◆ **Entries shown**
------------------------

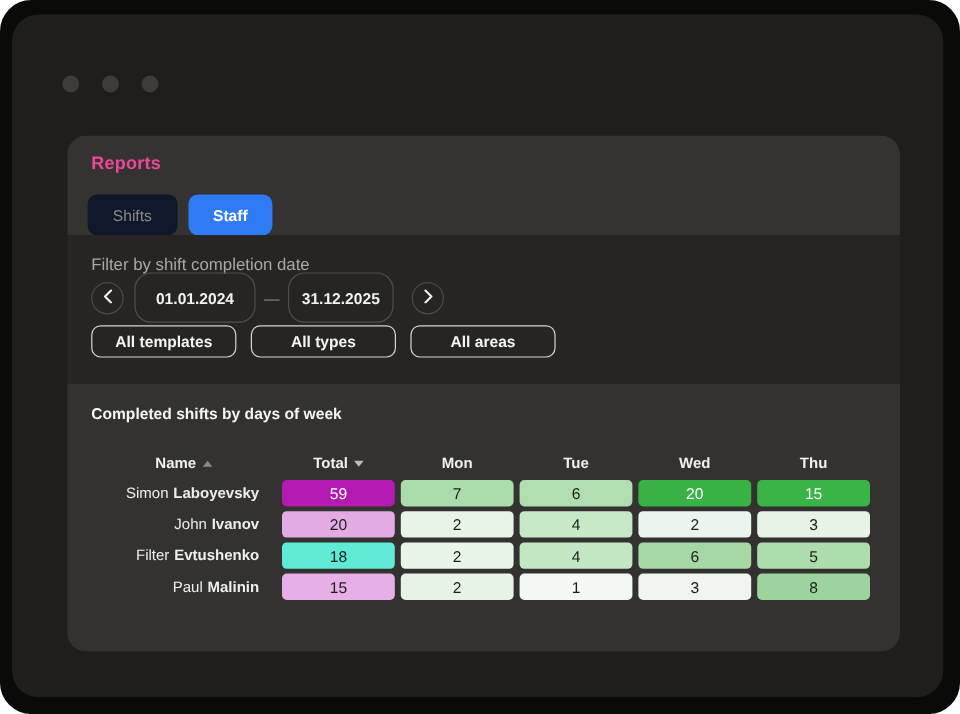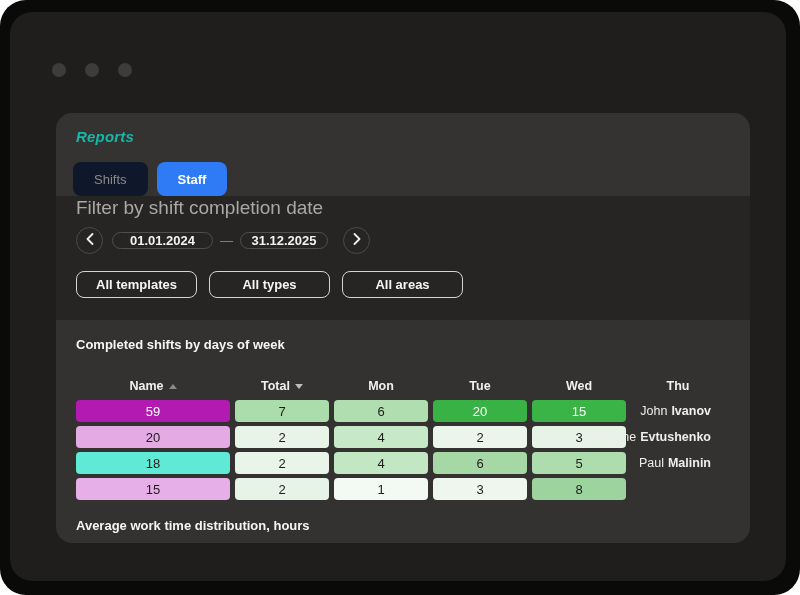"Reports" .panel-title { color: #14b8a6 -> #ec4899; font-style: italic -> none }
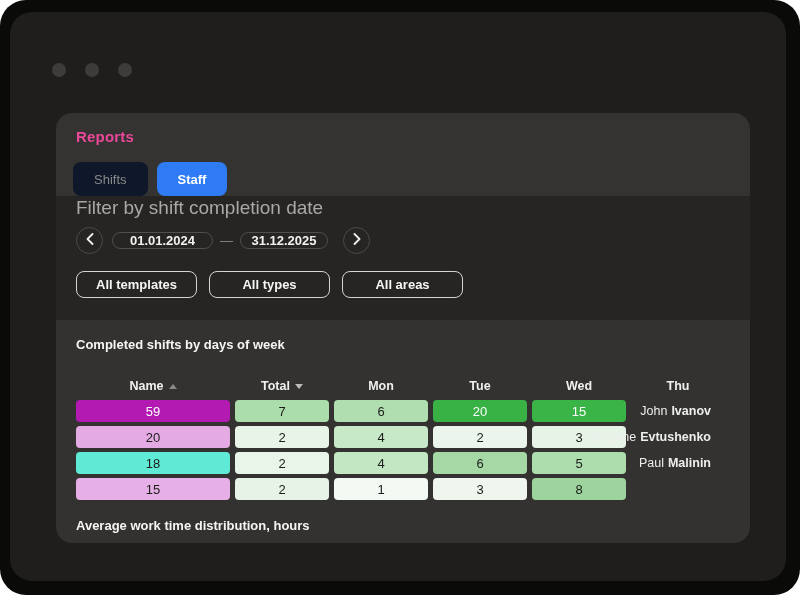"Filter by shift completion date" .filter-label { font-size: 19px -> 14px; top: 1px -> 16px }
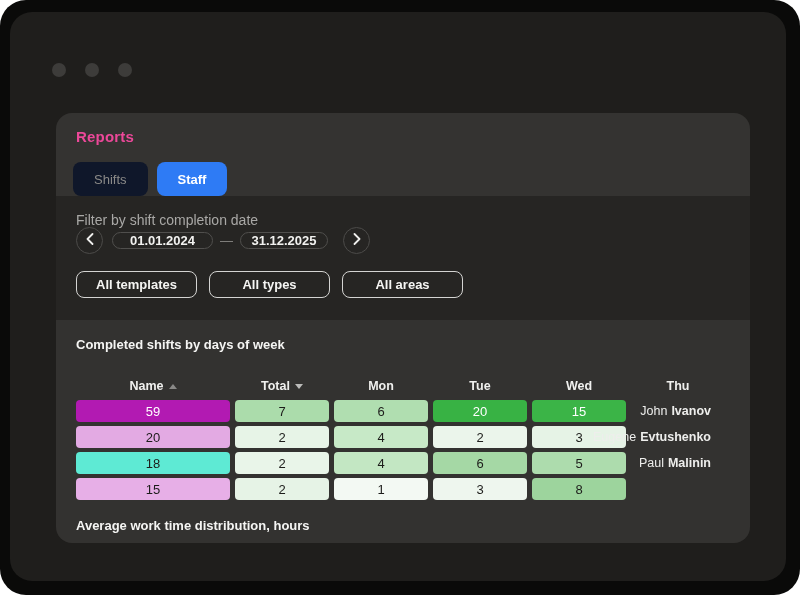"01.01.2024" .date-pill { height: 17px -> 42px }
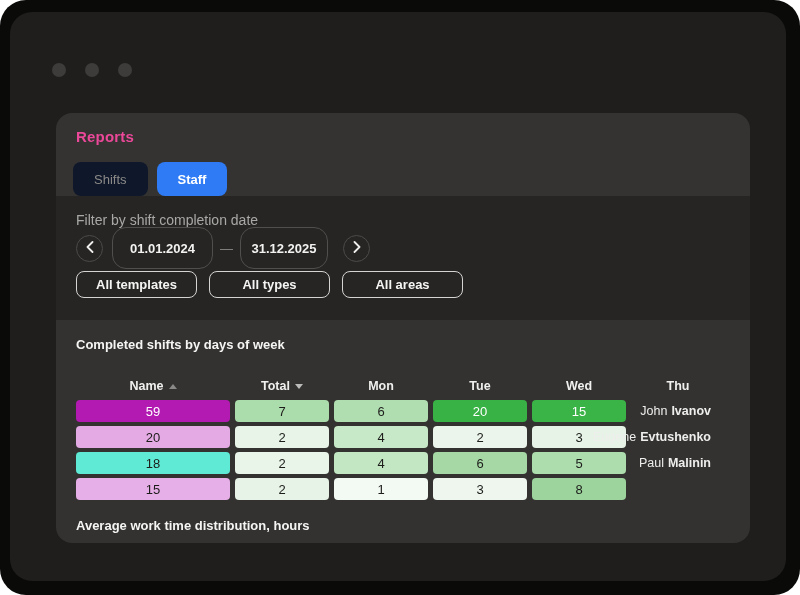"Simon" div.name-cell { html: none -> <div> <span>Simon</span> <b>Laboyevsky</b> </div> }
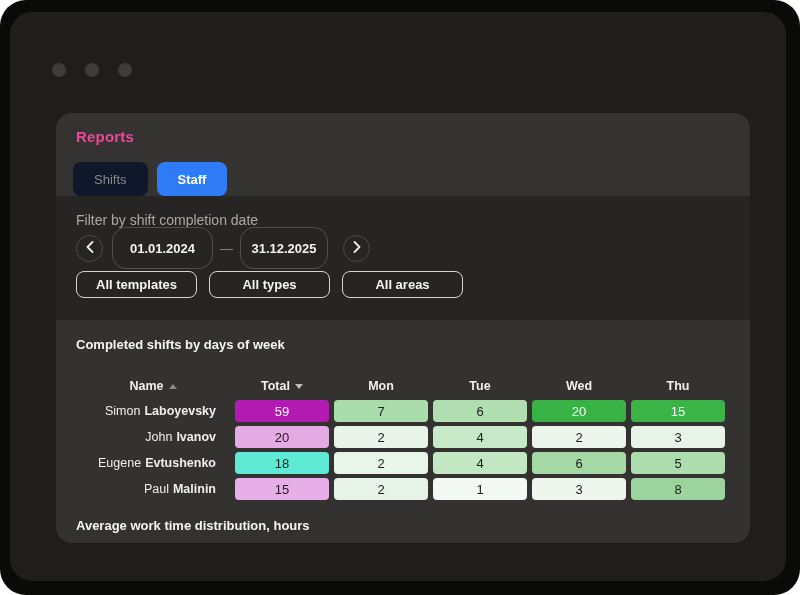"Eugene" span { text: Eugene -> Filter }
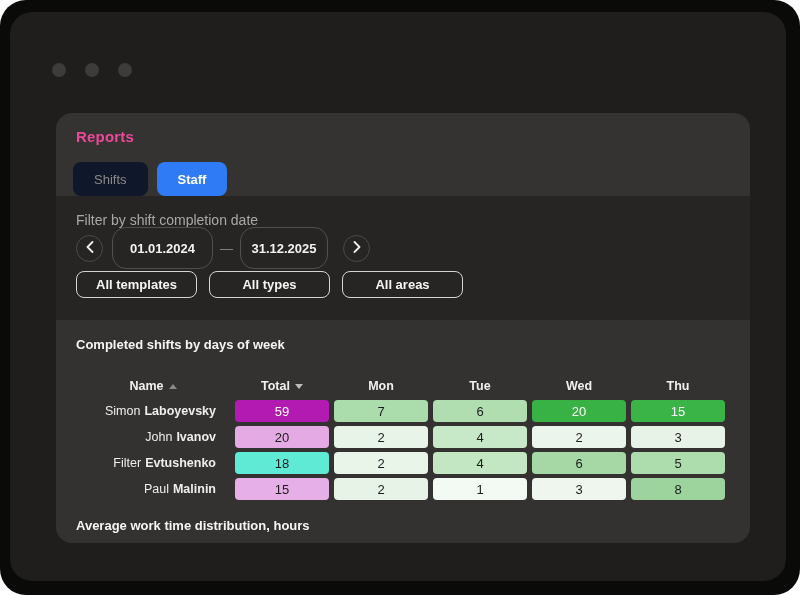"Average work time distribution, hours" div.footer-title { html: <div>Average work time distribution, hours</div> -> none }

------------------------

◆ **Work item**
The records above should be returned word for word, with every picture left out.

◆ **Result of the exercise**
"Reports" .panel-title { color: #14b8a6 -> #ec4899; font-style: italic -> none }
"Filter by shift completion date" .filter-label { font-size: 19px -> 14px; top: 1px -> 16px }
"01.01.2024" .date-pill { height: 17px -> 42px }
"Simon" div.name-cell { html: none -> <div> <span>Simon</span> <b>Laboyevsky</b> </div> }
"Eugene" span { text: Eugene -> Filter }
"Average work time distribution, hours" div.footer-title { html: <div>Average work time distribution, hours</div> -> none }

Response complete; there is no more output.